President Reagan yesterday vetoed a bill that would give him the power to set prices and allocate petroleum supplies in an oil shortage emergency, powers he had said he did not want. In rejecting the measure, the president said that "no magic federal plan" can protect the nation from such a disruption.
The bill, the Standby Petroleum Allocation Act, would leave it up to the president whether to use the authority it conferred. It would, however, require that plans be drawn in advance of a crisis.
The veto, Reagan's second, sends the measure back to the Republican-controlled Senate, where it has the best chance of being overridden. If the issue gets to the House, it is expected to touch off a massive lobbying war.
A two-thirds vote by both houses is required to override a veto. The conference report on the allocation bill passed the Senate by a vote of 86 to 7, and passed the House by 246 to 144.
Reagan sided with those who argue that a free market is the best mechanism for dealing with a crisis in oil supplies. The bill was based on an assumption that Reagan called false: "that giving the federal government the power to allocate and set prices will result in an equitable and orderly response to a supply interruption."
Americans have to be prepared to shoulder some costs in the event oil supplies are interrupted, he indicated. "Proper preparation beforehand and free trade among our citizens afterward can mitigate these costs, but no magic federal plan can simply make them go away," he said in a veto message issued from Camp David.
Sen. James A. McClure (R-Idaho), who had strongly urged the president to sign the bill, said he was disappointed by the veto. "There are those who say that the market always orders supplies better than the government," he noted. But he said that in some situations government intervention is required. The bill leaves it up to the president to determine whether that is the case, he said.
McClure said it is premature to talk about whether to try an override. "We'll be talking about other alternatives, but if the president doesn't like that bill, I doubt there's any bill he is going to like," he said.
Other supporters of the bill criticized the president's decision to veto it. Rep. Philip R. Sharp (D-Ind.), chairman of the House subcommittee on fossil and synthetic fuels, called it "a serious mistake and an unfortunate sign of complacency and lack of preparedness for the next energy crisis."
Sharp also said that if a crisis occurs Congress is likely to impose "very strict, nondiscretionary controls."

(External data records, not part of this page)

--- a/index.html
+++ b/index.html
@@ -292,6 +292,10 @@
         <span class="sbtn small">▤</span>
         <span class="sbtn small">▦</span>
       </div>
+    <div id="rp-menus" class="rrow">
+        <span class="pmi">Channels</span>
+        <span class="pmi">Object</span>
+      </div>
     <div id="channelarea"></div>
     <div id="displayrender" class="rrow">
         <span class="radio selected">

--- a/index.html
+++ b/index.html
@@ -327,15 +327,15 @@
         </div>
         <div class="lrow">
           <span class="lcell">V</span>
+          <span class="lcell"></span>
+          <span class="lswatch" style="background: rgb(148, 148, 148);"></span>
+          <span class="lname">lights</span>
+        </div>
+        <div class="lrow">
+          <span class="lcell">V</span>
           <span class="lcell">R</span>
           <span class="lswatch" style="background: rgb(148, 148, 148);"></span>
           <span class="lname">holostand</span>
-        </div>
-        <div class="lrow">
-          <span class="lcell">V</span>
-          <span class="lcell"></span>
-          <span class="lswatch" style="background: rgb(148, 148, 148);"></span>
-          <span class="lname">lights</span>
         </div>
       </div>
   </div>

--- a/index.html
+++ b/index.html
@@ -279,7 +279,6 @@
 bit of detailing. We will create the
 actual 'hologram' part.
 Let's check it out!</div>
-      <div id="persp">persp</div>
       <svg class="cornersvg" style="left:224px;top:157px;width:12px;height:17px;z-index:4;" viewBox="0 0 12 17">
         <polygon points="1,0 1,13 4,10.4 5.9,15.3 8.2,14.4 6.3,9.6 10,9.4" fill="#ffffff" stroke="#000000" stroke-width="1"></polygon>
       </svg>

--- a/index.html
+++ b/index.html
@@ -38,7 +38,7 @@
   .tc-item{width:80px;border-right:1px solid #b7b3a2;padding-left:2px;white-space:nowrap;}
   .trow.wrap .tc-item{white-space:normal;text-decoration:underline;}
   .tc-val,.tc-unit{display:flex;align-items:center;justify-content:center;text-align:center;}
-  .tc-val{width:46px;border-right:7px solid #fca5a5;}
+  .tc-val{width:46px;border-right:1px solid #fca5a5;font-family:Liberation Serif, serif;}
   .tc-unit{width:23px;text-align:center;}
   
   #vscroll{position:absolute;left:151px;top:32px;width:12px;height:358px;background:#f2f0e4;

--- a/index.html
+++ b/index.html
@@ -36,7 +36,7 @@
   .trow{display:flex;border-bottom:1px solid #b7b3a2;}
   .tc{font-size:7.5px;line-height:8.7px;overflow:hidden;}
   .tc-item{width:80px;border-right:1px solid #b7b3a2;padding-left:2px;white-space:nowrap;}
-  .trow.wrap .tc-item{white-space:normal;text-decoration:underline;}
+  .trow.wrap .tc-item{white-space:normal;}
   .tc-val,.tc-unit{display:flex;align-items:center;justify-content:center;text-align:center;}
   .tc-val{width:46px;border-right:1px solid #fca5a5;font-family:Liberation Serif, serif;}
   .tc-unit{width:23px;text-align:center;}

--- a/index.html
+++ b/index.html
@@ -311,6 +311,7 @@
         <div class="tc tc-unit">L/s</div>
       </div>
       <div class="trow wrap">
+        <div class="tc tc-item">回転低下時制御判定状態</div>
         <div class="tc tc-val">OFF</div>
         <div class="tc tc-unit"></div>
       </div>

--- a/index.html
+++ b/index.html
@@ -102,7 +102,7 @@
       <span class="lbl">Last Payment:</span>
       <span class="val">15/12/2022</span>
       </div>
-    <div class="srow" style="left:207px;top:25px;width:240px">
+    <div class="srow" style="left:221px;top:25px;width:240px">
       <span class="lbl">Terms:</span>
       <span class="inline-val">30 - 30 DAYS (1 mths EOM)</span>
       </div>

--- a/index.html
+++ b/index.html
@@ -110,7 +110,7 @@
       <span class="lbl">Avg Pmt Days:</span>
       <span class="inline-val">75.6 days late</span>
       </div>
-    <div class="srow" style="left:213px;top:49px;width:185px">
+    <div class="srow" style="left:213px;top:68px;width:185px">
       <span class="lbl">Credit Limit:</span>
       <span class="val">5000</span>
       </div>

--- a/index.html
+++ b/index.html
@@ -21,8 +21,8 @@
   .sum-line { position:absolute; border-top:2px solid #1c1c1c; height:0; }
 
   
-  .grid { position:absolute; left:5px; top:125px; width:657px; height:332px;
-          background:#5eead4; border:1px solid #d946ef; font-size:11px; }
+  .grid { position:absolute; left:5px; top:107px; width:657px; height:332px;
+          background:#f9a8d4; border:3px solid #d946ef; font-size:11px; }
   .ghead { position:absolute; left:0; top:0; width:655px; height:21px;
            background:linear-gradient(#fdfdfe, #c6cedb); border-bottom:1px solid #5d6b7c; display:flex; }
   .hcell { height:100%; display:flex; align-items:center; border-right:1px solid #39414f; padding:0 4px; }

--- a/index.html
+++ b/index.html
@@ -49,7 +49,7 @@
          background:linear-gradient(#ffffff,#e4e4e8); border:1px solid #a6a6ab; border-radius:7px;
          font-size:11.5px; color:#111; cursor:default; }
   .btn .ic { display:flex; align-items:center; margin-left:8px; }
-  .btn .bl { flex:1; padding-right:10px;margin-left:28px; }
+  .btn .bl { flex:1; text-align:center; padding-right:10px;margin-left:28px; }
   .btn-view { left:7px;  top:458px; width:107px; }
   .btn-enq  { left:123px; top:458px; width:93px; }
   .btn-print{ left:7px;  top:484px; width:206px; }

"The president has transferred from government to the major oil companies the power to protect the nation's security during an oil supply disruption," said Ed Rothschild, a spokesman for the Energy Action Project of the Citizen-Labor Energy Coalition.
Among the groups that supported the Standby Petroleum Allocation Act and urged the president to sign it were several of the major oil companies. Their support for the bill was based, in part, on concern that they would have to live with 50 different state allocation and control laws unless there were a federal plan.
Other groups that support the bill include the major farm groups, truckers, independent refiners and marketers and the National Governors Association.
Opposed to the bill were major administration policy makers, some smaller oil companies and users such as General Motors and Holiday Inns.
Energy Secretary James B. Edwards indicated in a speech last week that the administration was looking for other ways to preempt the states and assuage concerns about multiple allocation and control laws.
"I don't know why you'd interfere with state's rights if you don't want to intefere with the market," McClure said yesterday.